So many more examples could be given. Many of these actions brought about great improvements to society and some are acts of kindness and often overwhelming generosity and I believe all result from empathy. Feeling the difficulty, pain, hardships and struggles that a fellow human being feels. They aren't simply sympathising, which of course can be a comfort and is sometimes what is needed, but in all of these cases the act of empathising and the transformation of that into action brought about great and immeasurable change and improvement.

Crucially I think it isn't necessarily about knowing someone and choosing to help a friend or relative. I would hope that we would all do that. But I doubt Elizabeth Fry had lots of her friends in Newgate Prison and it's not that everyone who gives money to help those in Nepal knows someone directly affected. The act of empathising with another human being whom you owe nothing to and may never meet or see again, the act of choosing not to ignore and walk away, this is the essence and importance of empathy.

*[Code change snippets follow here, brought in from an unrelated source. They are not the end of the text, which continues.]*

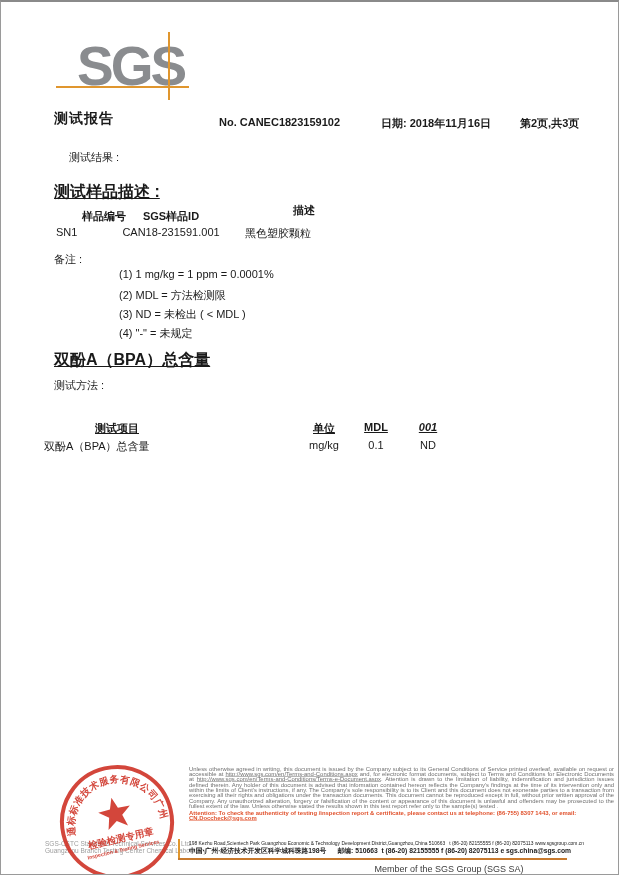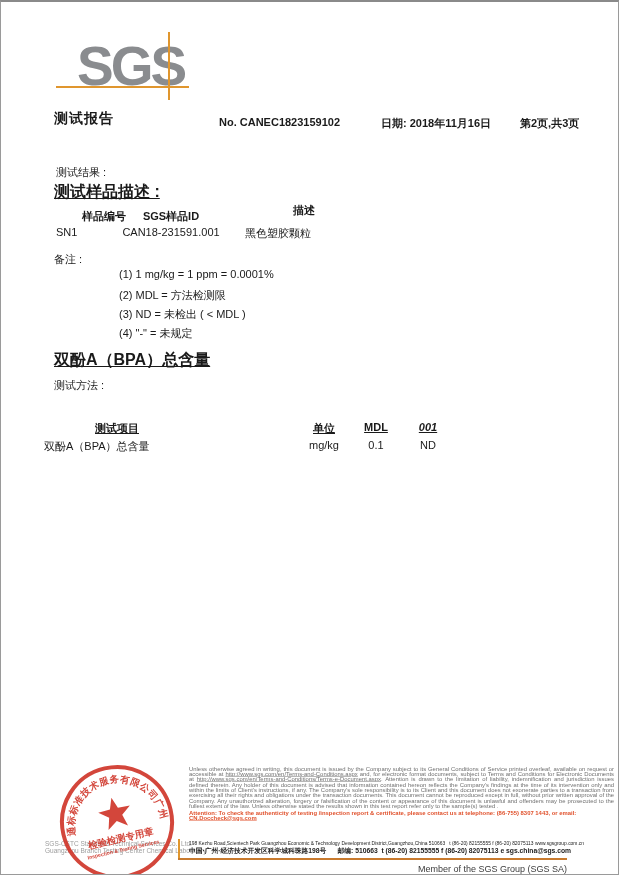--- a/index.html
+++ b/index.html
@@ -68,21 +68,21 @@
 
   <div class="abs logo-text" style="left:76px; top:37px;">SGS</div>
   <div class="abs hline" style="left:55px; top:84px; width:133px; height:2px;"></div>
   <div class="abs vline" style="left:167px; top:30px; width:2px; height:68px;"></div>
 
   <div class="abs report-title" style="left:53px; top:108px;">测试报告</div>
   <div class="abs hdr-txt" style="left:218px; top:114px;">No. CANEC1823159102</div>
   <div class="abs hdr-txt" style="left:380px; top:114px;">日期: 2018年11月16日</div>
   <div class="abs hdr-txt" style="left:519px; top:114px;">第2页,共3页</div>
 
-  <div class="abs body-txt" style="left:55px; top:148px;margin-top:15px;">测试结果 :</div>
+  <div class="abs body-txt" style="left:68px; top:148px;">测试结果 :</div>
 
   <div class="abs section-heading" style="left:53px; top:180px;">测试样品描述 :</div>
 
   <div>
     <div class="abs body-txt bold" style="left:55px; top:207px; width:70px; text-align:right;">样品编号</div>
     <div class="abs body-txt bold" style="left:120px; top:207px; width:100px; text-align:center;">SGS样品ID</div>
     <div class="abs body-txt bold" style="left:244px; top:201px;margin-left:48px;">描述</div>
     <div class="abs body-txt" style="left:55px; top:224px; width:70px; text-align:left;">SN1</div>
     <div class="abs body-txt" style="left:120px; top:224px; width:100px; text-align:center;">CAN18-231591.001</div>
     <div class="abs body-txt" style="left:244px; top:224px;">黑色塑胶颗粒</div>
@@ -125,21 +125,21 @@
 
   <div class="abs vline" style="left:177px; top:837px; width:2px; height:20px;"></div>
   <div class="abs" style="left:188px; top:838px; width:428px; height:20px;">
     <div class="half addr">
       <div class="addr-en"><span>198 Kezhu Road,Scientech Park Guangzhou Economic &amp; Technology Development District,Guangzhou,China 510663</span>&nbsp;&nbsp;&nbsp;<span>t (86-20) 82155555    f (86-20) 82075113    www.sgsgroup.com.cn</span></div>
       <div class="addr-cn"><span>中国·广州·经济技术开发区科学城科珠路198号</span>&nbsp;&nbsp;&nbsp;&nbsp;&nbsp;&nbsp;<span>邮编: 510663</span>&nbsp;&nbsp;<span>t (86-20) 82155555    f (86-20) 82075113    e  sgs.china@sgs.com</span></div>
     </div>
   </div>
 
   <div class="abs" style="left:177px; top:856px; width:389px; height:2px; background:#c87a2e;"></div>
-  <div class="abs member" style="left:330px; top:862px; width:236px; text-align:right;">Member of the SGS Group (SGS SA)</div>
+  <div class="abs member" style="left:330px; top:862px; width:236px; text-align:center;">Member of the SGS Group (SGS SA)</div>
 
   <div class="abs stamp-wrap" style="left:56px; top:760px; width:120px; height:120px;">
     <svg width="120" height="120" viewBox="0 0 120 120">
       <defs>
         <path id="ring-arc" d="M 16.5,64 A 43.5,43.5 0 1 1 103.5,64" fill="none"></path>
       </defs>
       <circle cx="60" cy="60" r="55" fill="none" stroke="#d0372b" stroke-width="4"></circle>
       <text font-size="9.5" font-weight="700" fill="#d0372b" letter-spacing="0.5">
         <textPath href="#ring-arc" startOffset="0">通标标准技术服务有限公司广州分公司</textPath>
       </text>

I still feel a twinge of despair to think on the person recording the paramedics for whatever their reason and only hope that those that encourage others in acts of suicide have a quiet moment where they look in the mirror and feel truly sick and ashamed. But I do believe that at the core of people is a capacity for empathy. My inspirational creative writing teacher, the novelist and ghost-writer Lynne Barrett-Lee, talks of empathy being a key reason why people read and inspires the compulsion to write. I wholeheartedly agree. I do both so that I can seek to understand what my fellow human being experiences and feels. I need to cling to the belief that we are all capable of empathy. I need to believe that on occasion we will all act on this, displaying both small and great acts of empathy as anything else really is too bleak to contemplate.